Delineating the difference between the religious practices of antique and modern societies, Dr.
Ambedkar held that in ancient society, religion was a part of the organised social life into which a
man was born and to which he conformed through life in the same unconscious way in which men
fall into any habitual practice of the society in which they live. Men took the Gods and their worship
for granted, just as they took the other usages of the state for granted, and if they reason or
speculated about them, they did so on presupposition that the traditional usages were fixed things,
behind which their reasonings must not go, and which no reasoning could be allowed to overturn. To
us modern religions is above all a matter of individual conviction and reasoned belief, but to the
ancients it was a part of the citizens public life, reduced to fixed norms which he was not bound to
understand and was not at liberty to criticise to neglect. Religious non-conformity was an offence
against the state; for if sacred tradition was tampered with, the bases of the society were
undermined, and the favour the Gods was forfeited.

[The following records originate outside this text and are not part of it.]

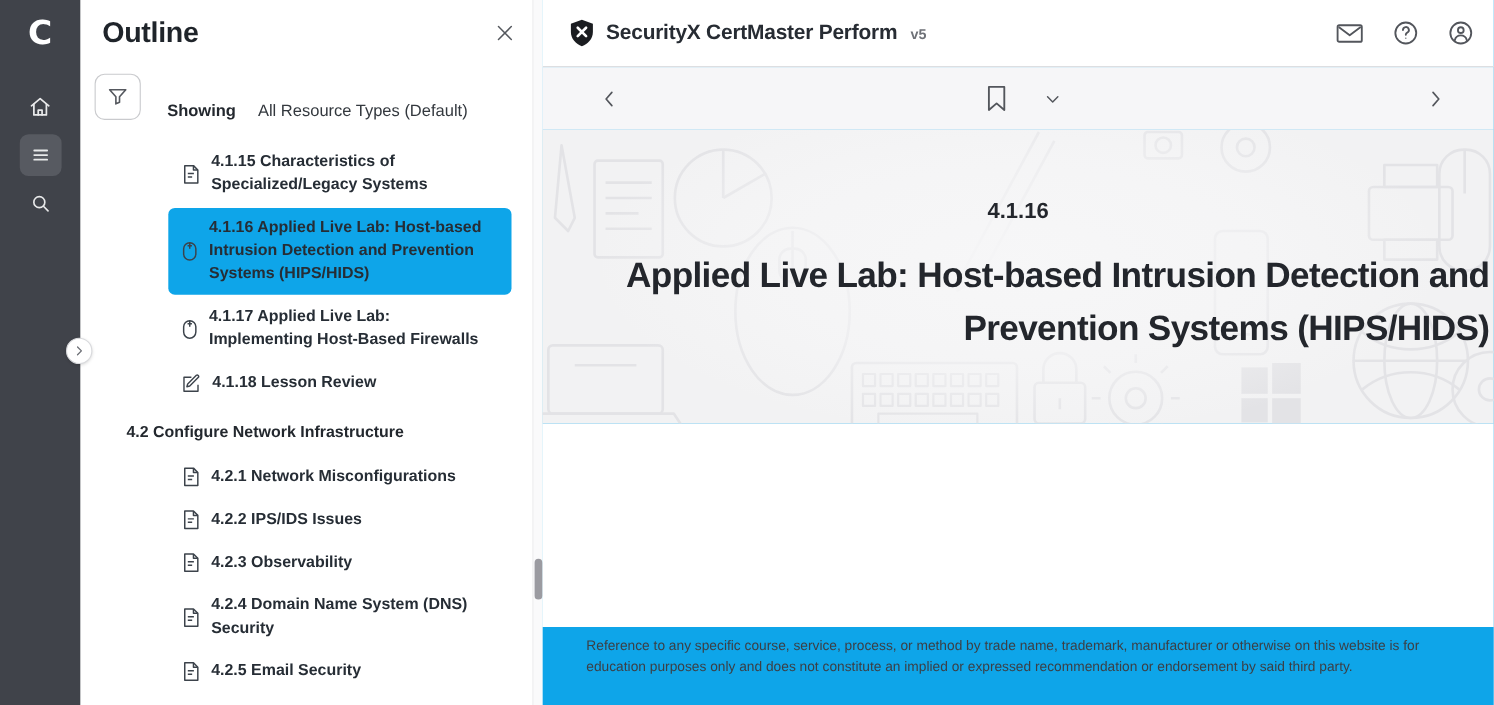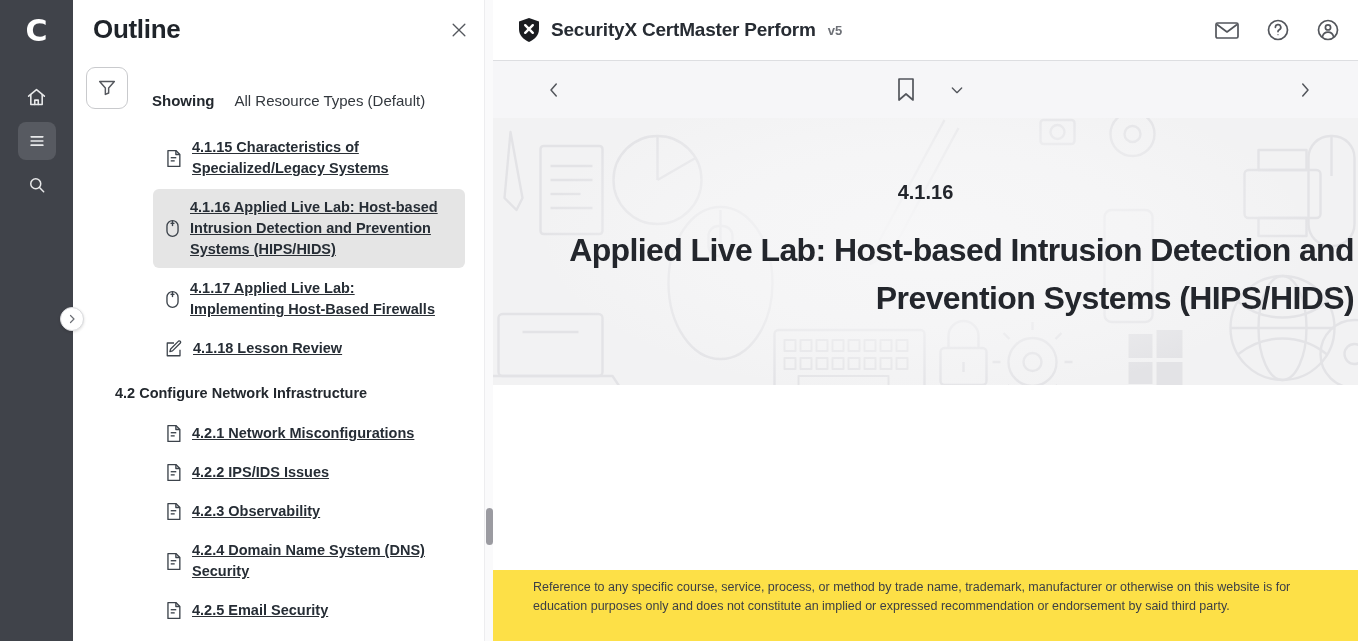--- a/index.html
+++ b/index.html
@@ -22,31 +22,31 @@
   .outline-head { display:flex; align-items:center; justify-content:space-between; padding:14px 20px 0 20px; }
   .outline-title { font-size:26px; font-weight:700; letter-spacing:-0.3px; color:#1f242a; }
   .close-btn { background:none; border:none; cursor:pointer; padding:4px; }
   .filter-row { display:flex; align-items:flex-end; margin:22px 0 0 13px; }
   .filter-btn { width:42px; height:42px; border:1px solid #c9cacd; border-radius:9px; background:#fff; display:flex; align-items:center; justify-content:center; cursor:pointer; }
   .showing-label { font-size:15px; font-weight:700; margin-left:24px; color:#23282e; }
   .filter-value { font-size:15px; margin-left:20px; color:#33383e; }
 
   .outline-list { margin-top:20px; padding:0 28px 0 30px; }
   .o-section { font-size:14.5px; font-weight:700; color:#23282e; margin:16px 0 12px 12px; line-height:20px; cursor:default; }
-  .o-item { display:flex; align-items:center; gap:10px; margin:2px 0 2px 50px; padding:8px 10px 8px 12px; border-radius:6px; cursor:pointer;text-decoration:underline; }
-  .o-item.selected { background:#e5e5e5; }
+  .o-item { display:flex; align-items:center; gap:10px; margin:2px 0 2px 50px; padding:8px 10px 8px 12px; border-radius:6px; cursor:pointer; }
+  .o-item.selected { background:#0ea5e9; }
   .o-item .o-icon { flex-shrink:0; display:flex; }
   .o-item .o-icon svg { stroke:#3c434b; }
   .o-item .o-label { font-size:14.5px; font-weight:700; color:#262d35; line-height:21px; max-width:250px; }
 
   .scroll-track { position:absolute; right:0; top:0; width:9px; height:641px; background:#fafafb; border-left:1px solid #ededef; }
   .scroll-thumb { position:absolute; left:1px; top:508px; width:7px; height:37px; background:#9b9ba1; border-radius:4px; }
 
   
-  .main { flex:1; display:flex; flex-direction:column; background:#fde047; min-width:0; }
+  .main { flex:1; display:flex; flex-direction:column; background:#0ea5e9; min-width:0; }
   .topbar { height:61px; background:#fff; border-bottom:1px solid #dddee1; display:flex; align-items:center; justify-content:space-between; padding:0 14px 0 24px; flex-shrink:0; }
   .brand { display:flex; align-items:center; gap:10px; }
   .brand-title { font-size:19px; font-weight:700; color:#272c33; letter-spacing:-0.2px; }
   .brand-version { font-size:13px; font-weight:700; color:#6e7177; margin-left:2px; }
   .top-actions { display:flex; align-items:center; gap:18px; }
   .icon-btn { background:none; border:none; cursor:pointer; padding:4px; display:flex; align-items:center; justify-content:center; }
   .icon-btn svg { stroke:#53565c; }
 
   .lesson-nav { height:57px; background:#f6f6f8; display:flex; align-items:center; justify-content:space-between; padding:0 40px 0 48px; flex-shrink:0; }
   .bookmark-group { display:flex; align-items:center; gap:24px; }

But so long as the prescribed norms were duly
observed, a man was recognised a truly pious and no one asked how his religion was rooted in his
heart or affected his reason. Like political duty, of which indeed it was a part, religion was entirely
comprehended in the observance of certain fixed rules of outward conduct1.

#
Karl Marx died on 14 March 1883 whereas Ambedkar born on 14 April 1891.
1
Dr. Baba Saheb Ambedkar-Writings and Speeches, Vol. 3, Education and Employment Department,
Government of Maharashtra, Mumbai, pp. 18-19.